Saturday, 21 June 2014

Paris bulletin 9 2013


This time last year I wrote a bulletin about the church organs of Paris. There’s something about the month of December, the dark nights and the cold air – possibly even the advent of Christmas, although there’s little enough left of the ‘holy’ in the Christmases we celebrate now – that leads me back to churches, to their dim interiors, makes me want to fill my nose with the scents of incense and candle wax.
It’s the bells of Notre Dame I’m thinking of just now. These past seven weeks I’ve been hearing them every Wednesday evening as I come up from the RER metro and make my way across the parvis de Notre Dame and over to Shakespeare & Co, the bookshop in whose upstairs library a weekly writing workshop has been taking place.
First the great bell, Emmanuel the ‘bourdon’ bell, rings out a few seconds ahead of the rest and then the pealing begins and although the traffic noise is not drowned out, the bells rise above it, melodic and formidably insistent in the night air.
                                            
                                                      Emmanuel
Last week I was early for my class so, instead of just crossing the bridge I went round to the church entrance and seeing it was still open, went inside. Mass was being sung but few enough of the visitors were there to hear it. Perhaps thirty or so were standing with the priest, the rest were like me, tip-toeing about, unengaged in the central purpose of the building although probably not completely indifferent to the atmosphere of prayer and calm.
You can’t explore inside any of the Russian or Greek Orthodox churches as those tourists were exploring Notre Dame. The churches are locked except during the hours of formal worship. I know because I’ve tried them. Like mosques, they are spaces apart, sacred ground for their fidèles. I love the open accessibility of the Catholic churches but I also admire the insistence on the ‘awe-fulness’ of the divine that is implied by those shut doors with their notices in Greek, Aramaic or Russian that make no concessions to casual passers-by.

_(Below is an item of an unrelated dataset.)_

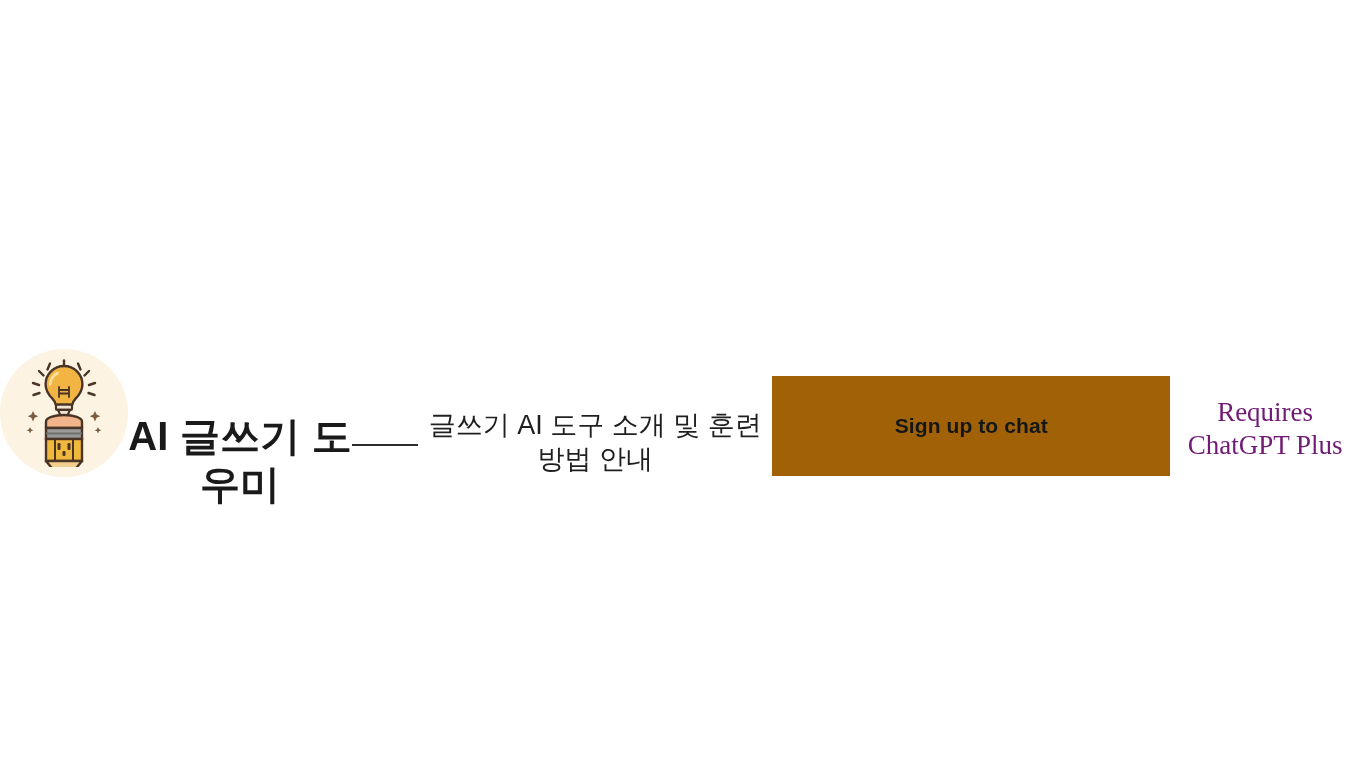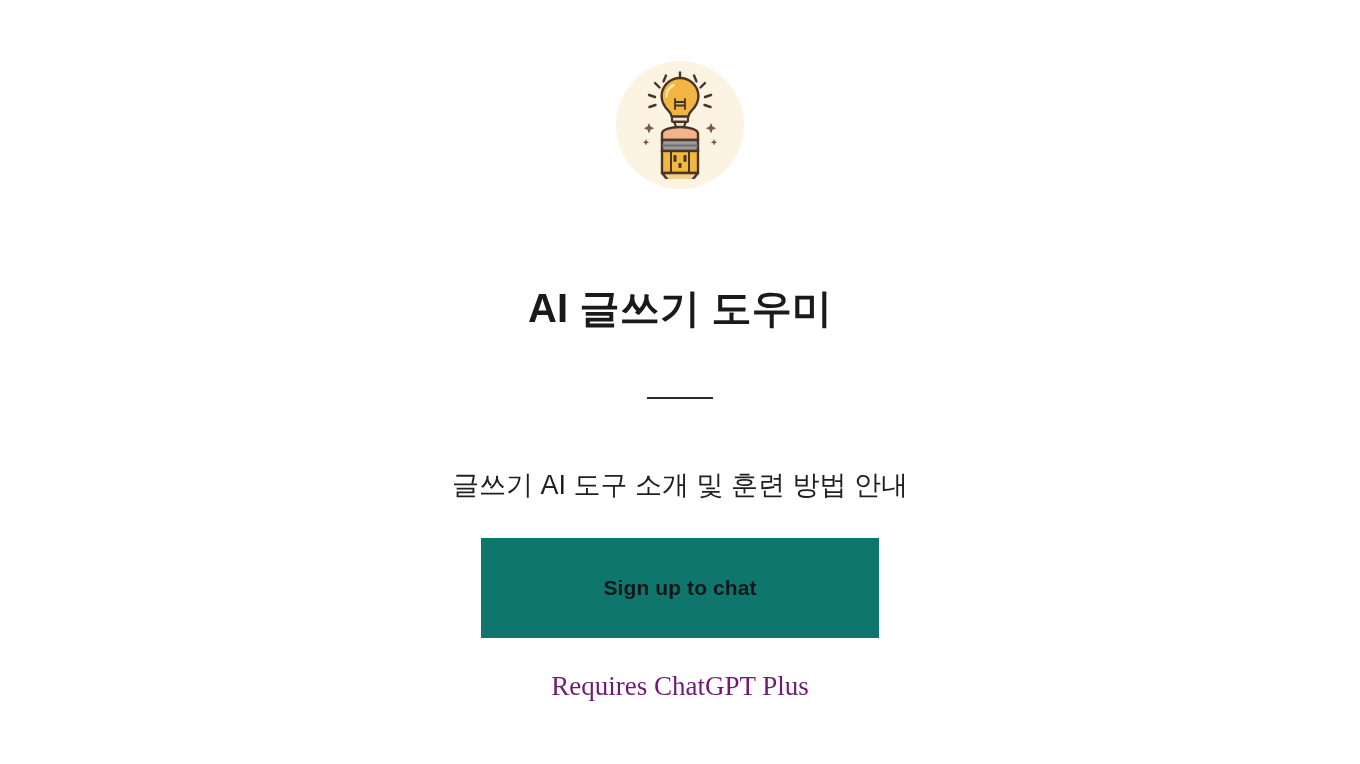"AI 글쓰기 도우미" .page { flex-direction: column -> row }
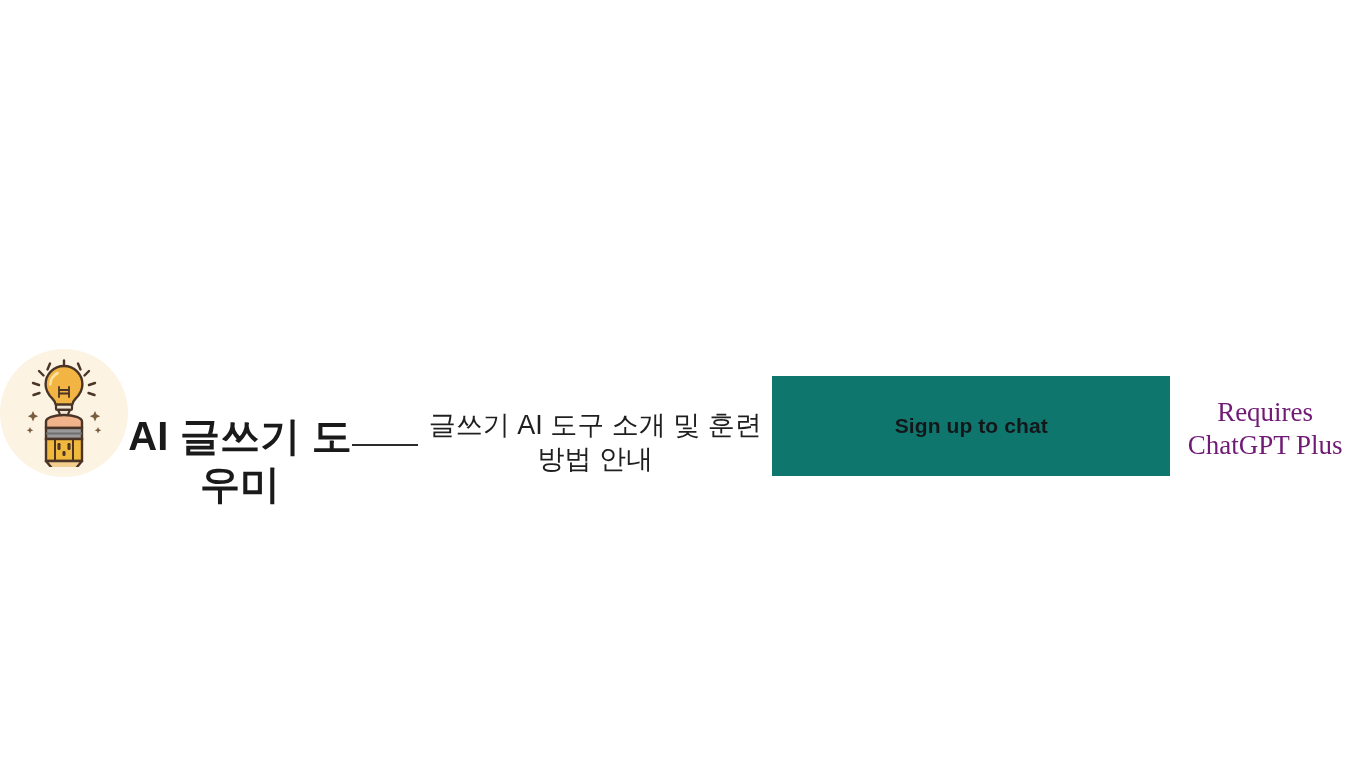"Sign up to chat" .cta-button { background: #0f766e -> #a16207 }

The first phase of the new Institut des Cultures d’Islam was completed a couple of weeks ago and the great and the good of Paris came to celebrate the opening of the new building on the rue Doudeauville. It is a splendid space on three floors, with a hamman in the basement which will open in January. I and several hundred others were lined up outside on the afternoon of Thursday 28 November, expecting to get in since we’d been invited. The main door is on the rue Stephenson. Within minutes the queue was overflowing onto the narrow street, blocking the traffic. The noise of angry drivers thumping their car horns rapidly became as deafening as it was pointless.
It was raining slightly and in the close-pressed crowd tempers began to rise. We waited and waited while the security men kept pushing us back. Tempers rose higher. An old man on my right leaning on a stick began berating a young woman with a child who was trying to wriggle her way forward to the front. Other people, just as hemmed in and uncomfortable, began cursing him for his intolerance. Considering the occasion, it was a bad beginning.
Then - quite how it happened I’m still not sure - all of a sudden I and 7 others were pulled forward and told we could go in, not to hear the speeches (which I didn’t care about anyway since they’d no doubt be as predictable as such speeches always are on these occasions) but to go straight upstairs to the first and second floors.
Thus it is that I can report that the first floor is wholly taken up by ‘la salle de prière’. A man was handing out elasticated blue plastic bags at the entrance so that people didn’t have to remove their shoes. What was there to see? A carpeted empty room, some lights hanging low, the mihrab in the corner and diagonally across the space, a curtain behind which the women worship – about one third of the whole area.  Nothing remarkable you might think, except that the fact that it is there at all is quite remarkable. The cultural centre has been funded by the Mairie de Paris so in theory there should be no religious activity within the building - the law of 1905 prohibits the state from funding buildings which will be used for religious purposes.  It has required money from la Grande Mosquée de Paris plus some careful manoeuvring on the part of Daniel Vaillant (mayor of the 18th arrondissement) and Delanoe’s team in the town hall, to bring the secular and the holy together under one roof.
Interesting and challenging times we live in – perhaps no more so than any other time but noisier and more invasive in every way than they used to be. We may not want ‘les rituels du culte’ but truly we do need the silence of churches.